The admission of the dying declaration of the deceased in a homicide case forms an exception or qualification to the well settled rule that secondary or hearsay evidence is not admissible. The reasons usually given in the books for the admission of such declarations are, first, that the solemnity of the occasion under which they are made dispenses with the necessity of an oath; and secondly, the impossibility, in many cases, of producing better proof of the homicide makes it necessary that such declarations be admitted in order that those clearly guilty may not escape punishment. Such declarations are made not under oath. There is no opportunity given to cross-examine the party making the same, and the accused is deprived of the right to meet his accuser before the court and jury face to face, and the courts, for those reasons, are not disposed to extend the rule to embrace cases which do not clearly fall within all its limitations. In the early case of Marshall v. Chicago and Great Eastern Railway Co. 48 Ill. 475, Mr. Justice BrBBSB, in discussing the admissibility of a dying declaration in a civil case, on page 477, said: “The exception is in derogation of common right, for, independent of constitutions and laws, an accused person has the right to have the witness who is to condemn him, in his presence, so that he may be subjected to the most rigid inquisition. To hang a man on the statements of one who is on his dying bed, racked with pain, incapable, in most cases, of giving a full and accurate account of the transaction, weakened in body and in mind, and, though in articulo mortis, harboring some vindictive feeling against him who has brought him to that condition, is, to say the least, and has always been, a dangerous innovation upon settled principles of evidence, and no court ought to be disposed to extend it tó embrace cases to which it did not, in its inception, apply.”

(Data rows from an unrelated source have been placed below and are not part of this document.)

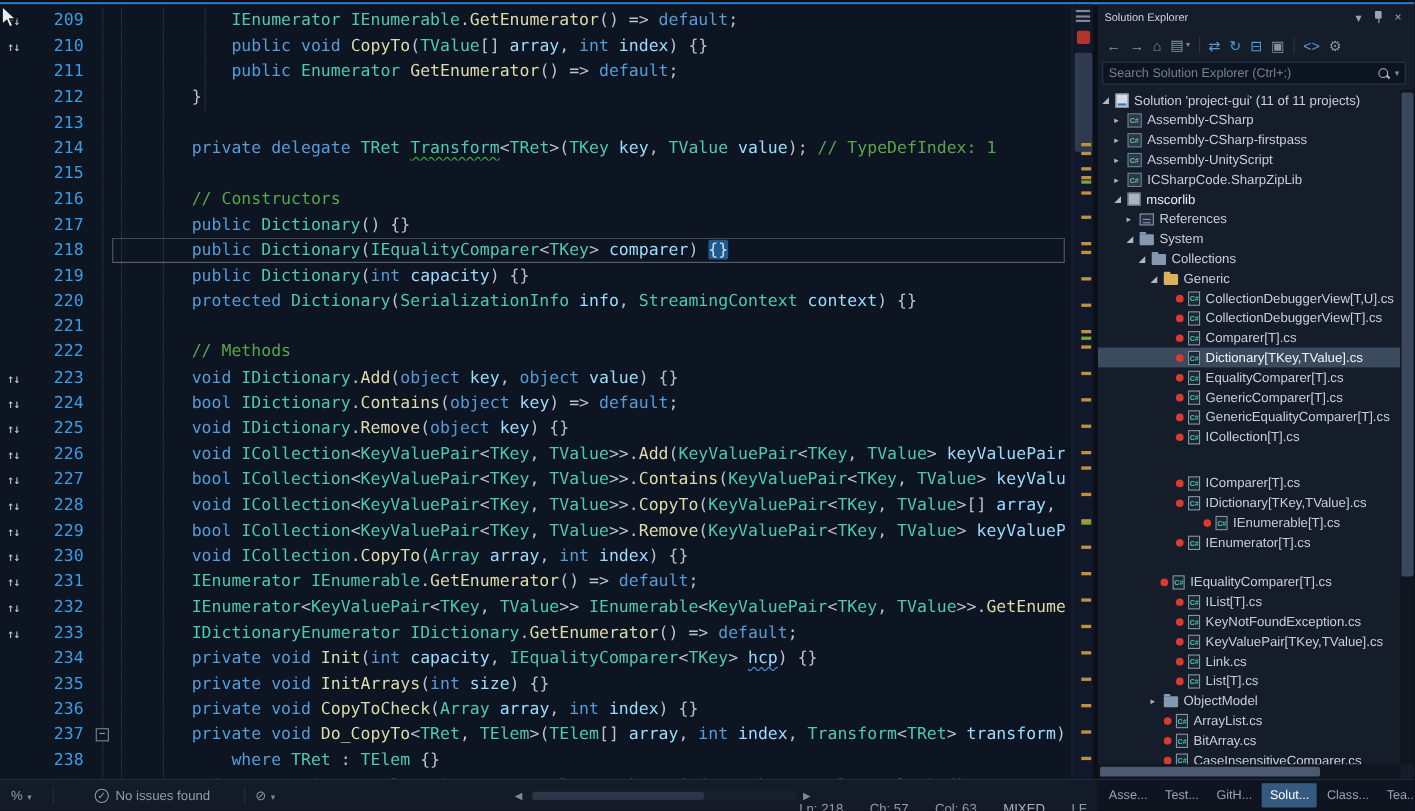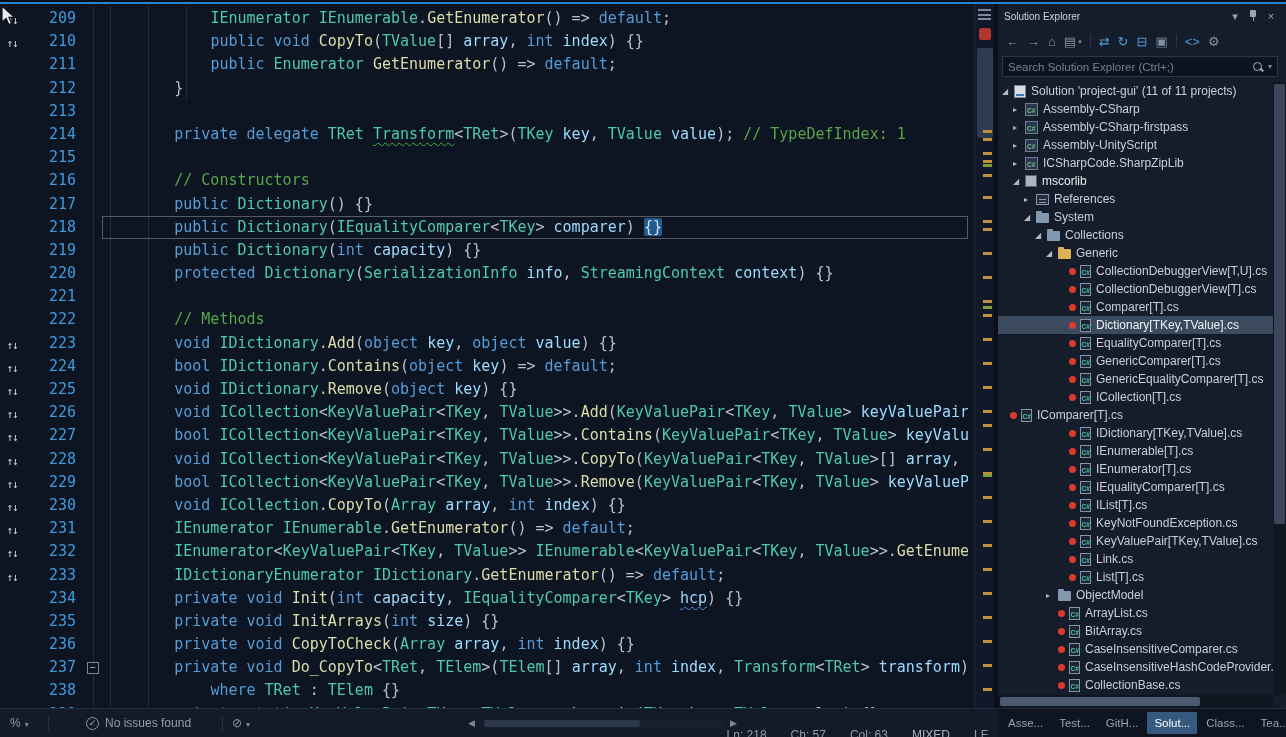"IComparer[T].cs" div.tree-row { margin-top: none -> 24px; padding-left: none -> 59px }
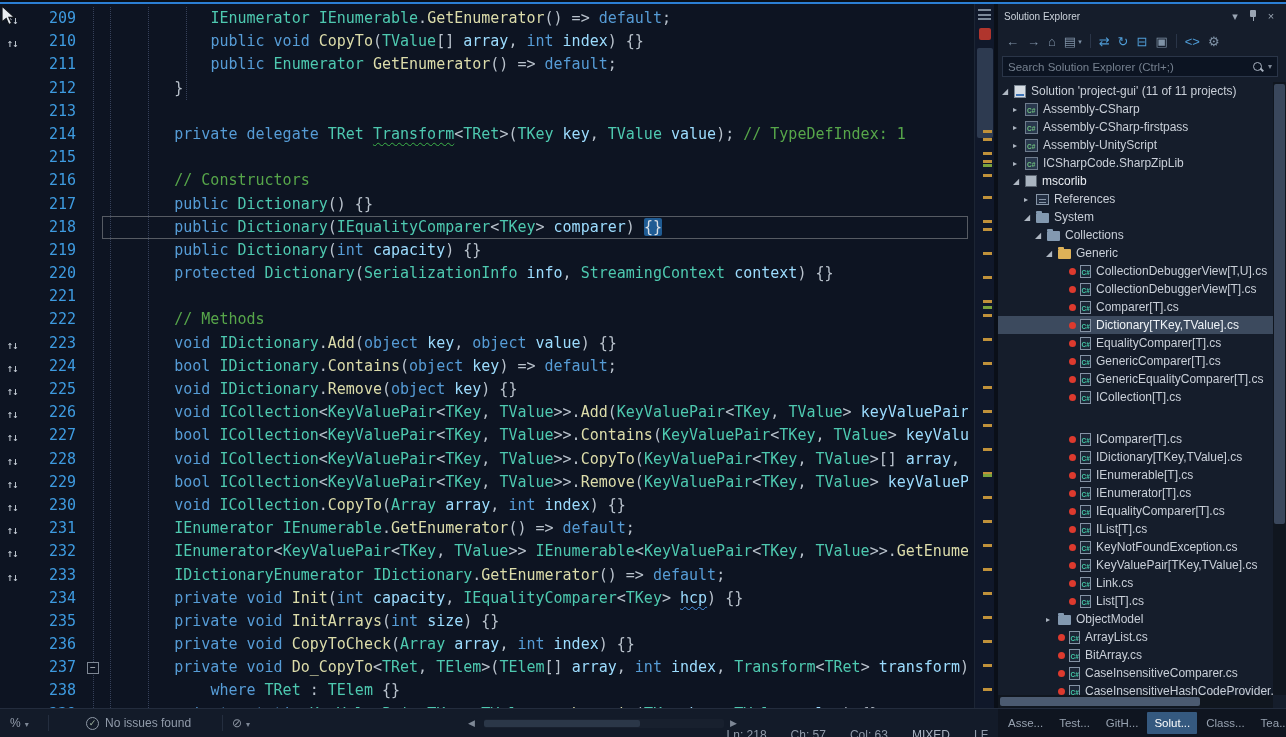"IEnumerable[T].cs" div.tree-row { padding-left: 59px -> 84px }
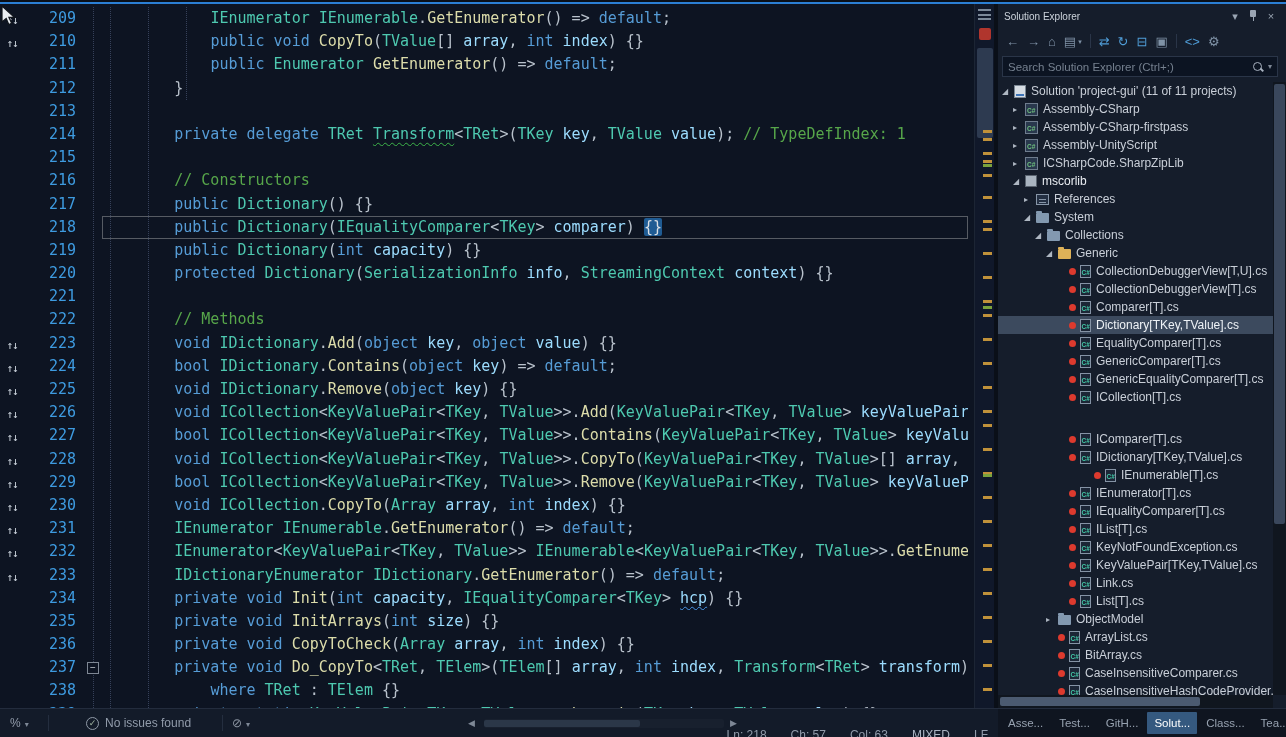"IEqualityComparer[T].cs" div.tree-row { margin-top: none -> 18px; padding-left: 59px -> 45px }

The cases in which said declarations are admitted have been confined by the courts to cases where the declarations were made by the injured party under the fixed belief and moral conviction that his death was impending and certain to follow almost immediately. In Starkey v. People, 17 Ill. 17, on page 21, the court said: “Dying declarations are; therefore, such as are made by the party, relating to the facts of the injury of -which he afterwards dies, under the fixed belief and moral conviction that his death is impending and certain to follow almost immediately, without opportunity for repentance and in the absence of all hope of avoidance; when he has despaired of life and looks to death as inevitable and at hand.” It was also said in that case, on page 20: “The accused, under the rule, has not the benefit of ‘meeting the witness against him face to face,’—a constitutional right in all criminal trials with this solitary exception. He is deprived of the security of an oath attended with consequences of temporal punishment for perjury. He is deprived of the great safeguard against misrepresentation and misapprehension—the power of cross-examination. The evidence is hearsay in its character; the statements are liable to be misunderstood and to be misrepeated upon the trial, and the evidence goes to the jury with surroundings tending to produce upon the mind, emotions of deep sympathy for the deceased and of involuntary resentment against the accused. It is vain to attempt to disguise the infirmities and imperfections of the human mind and its susceptibility to false impressions under circumstances touching the heart and exciting the sympathies, and the law has wisely, in case of dying declarations, required all the guaranties of truth the nature of the case admits of. The principle upon which such declarations are admitted is, that they are made in a condition so solemn and awful as to exclude the supposition that the party making them could have been influenced by malice, revenge or any conceivable motive to misrepresent, and when every inducement, emotion and motive is to speak the truth.In other words, in view of impending death and under the sanctions of a moral sense of certain and just retribution.”

Mr. Greenleaf, in his work on Evidence, (sec. 156,) says: “A fourth exception to the rule rejecting hearsay evidence is allowed in the case of dying declarations. The general principle on which this species of evidence is admitted was stated by Lord Chief Baron Eyre to be this: that they are declarations made in extremity, when the party is at the point of death and when every hope of this world is gone; when every motive to falsehood is silenced, and the mind is induced by the most powerful considerations to speak the truth. A situation so solemn and so awful is considered by the law as creating an obligation equal to that which is imposed by a positive oath in a court of justice.”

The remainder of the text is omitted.